Enhanced Rho GTPase pathway activity promotes acquisition of glioblastoma chemoresistance

Abstract Glioblastoma (GBM) is a highly aggressive tumor primarily treated through surgery, radiotherapy, and chemotherapy. GBM radioresistance involves the activation of the Rho GTPase pathway, actin cytoskeleton polymerization, and the cytoplasmic retention of wild-type p53. Activation of DNA damage response (DDR) pathways and double-strand break (DSB) repair depends on the cytoplasmic availability of G-actin and its nuclear translocation, which facilitates p53 nuclear transport. In this study, we investigated whether DNA damage repair pathways induced by cisplatin (CP) and temozolomide (TMZ) are dependent on Rho pathway activity and actin cytoskeleton dynamics by generating chemoresistant GBM sublines.
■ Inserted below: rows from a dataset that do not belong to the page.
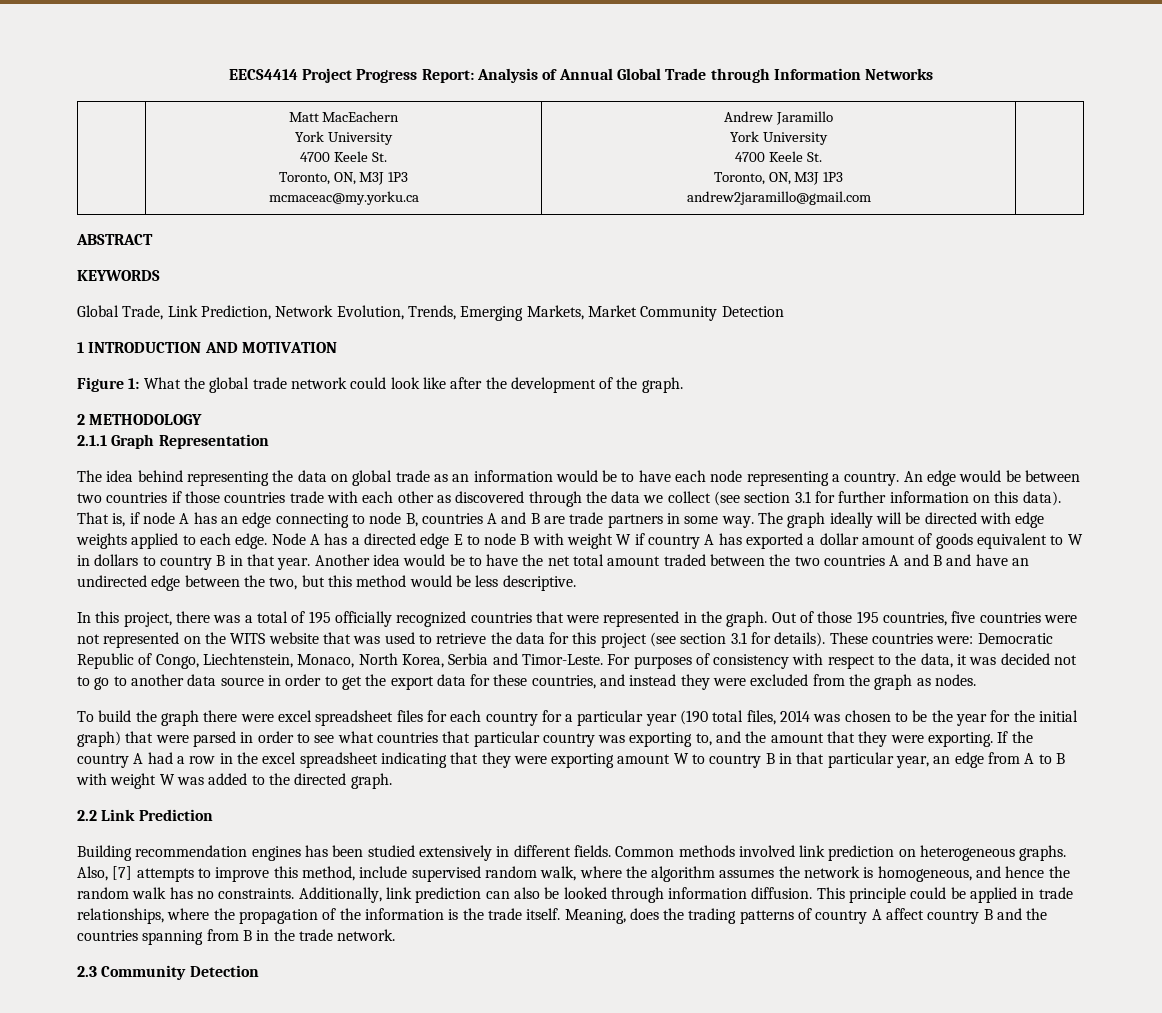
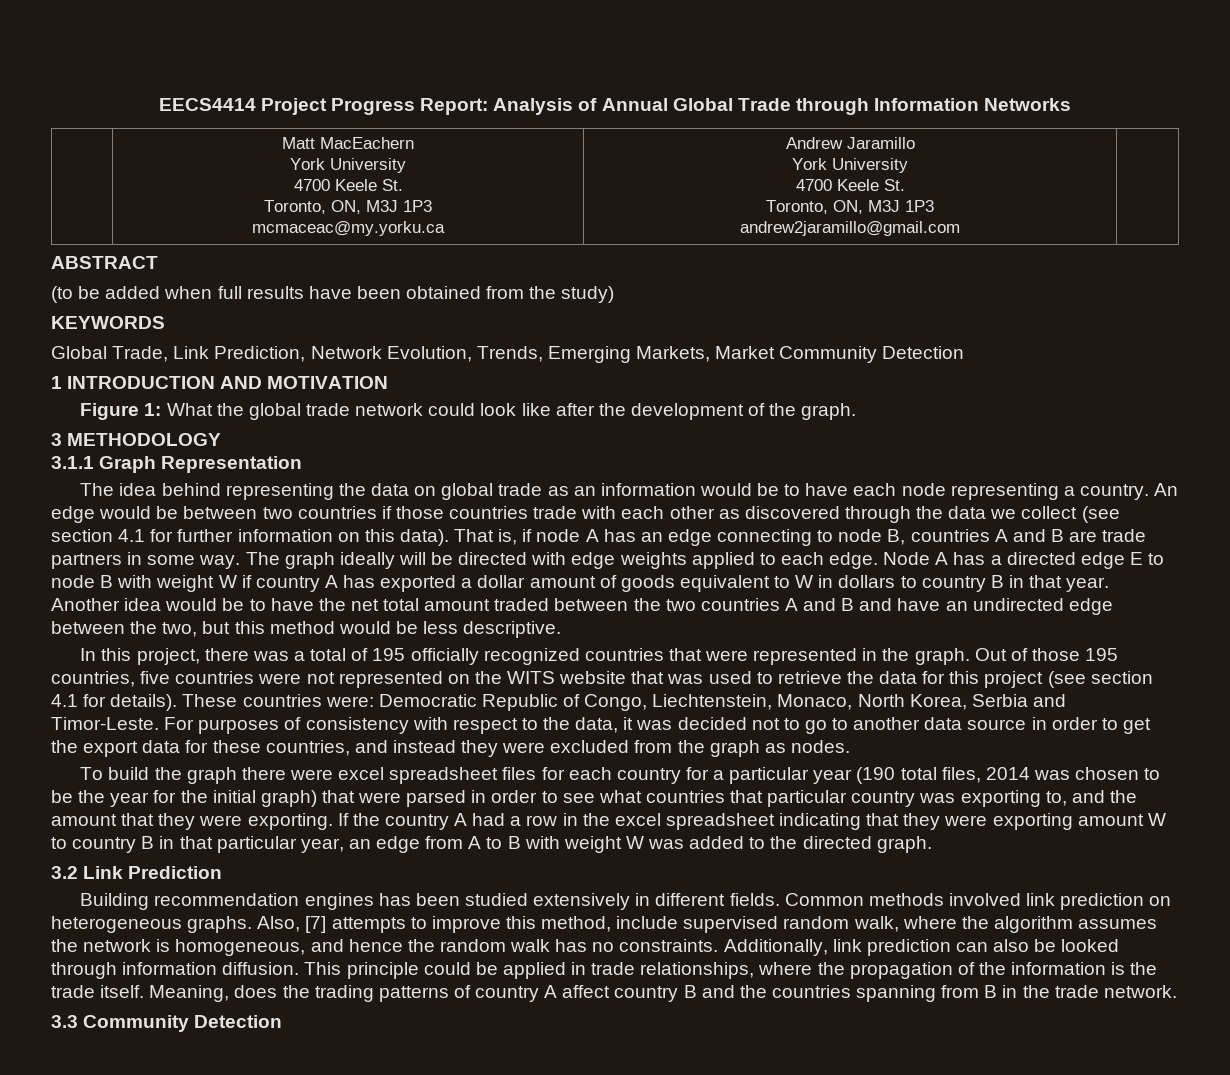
+ (to be added when full results have been obtained from the study)
- 2 METHODOLOGY
+ 3 METHODOLOGY
- 2.1.1 Graph Representation
+ 3.1.1 Graph Representation
- An edge would be between two countries if those countries trade with each other as discovered through the data we collect (see section 3.1 for further information on this data).
+ An edge would be between two countries if those countries trade with each other as discovered through the data we collect (see section 4.1 for further information on this data).
- Out of those 195 countries, five countries were not represented on the WITS website that was used to retrieve the data for this project (see section 3.1 for details).
+ Out of those 195 countries, five countries were not represented on the WITS website that was used to retrieve the data for this project (see section 4.1 for details).
- 2.2 Link Prediction
+ 3.2 Link Prediction
- 2.3 Community Detection
+ 3.3 Community Detection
GBM cells expressing wild-type p53 displayed activation of the Rho pathway and actin polymerization when treated with TMZ or CP, but showed reduced activation of DNA repair signaling, as well as lower levels of p-p53 (Ser15), and p21Cip1. TMZ-resistant clones exhibited constitutive Rho pathway activity, elevated p53 levels, and activation of DDR and DSB repair pathways, but displayed reduced levels of mismatch repair (MMR) proteins. Notably, inhibition of Rho GTPases restored the sensitivity of TMZ- and CP-resistant clones, reversing either transient or permanent chemoresistance in a process entirely dependent on wild-type p53. GBM cells harboring mutant p53 treated with PRIMA-1 also regained sensitivity to chemotherapy following Rho pathway inhibition. These findings were corroborated in GBM spheroid tumor models treated with TMZ and CP under actin cytoskeleton polymerization inhibition. In summary, modulating Rho pathway activity and actin cytoskeleton dynamics is crucial for both the development and reversal of chemoresistance in GBM.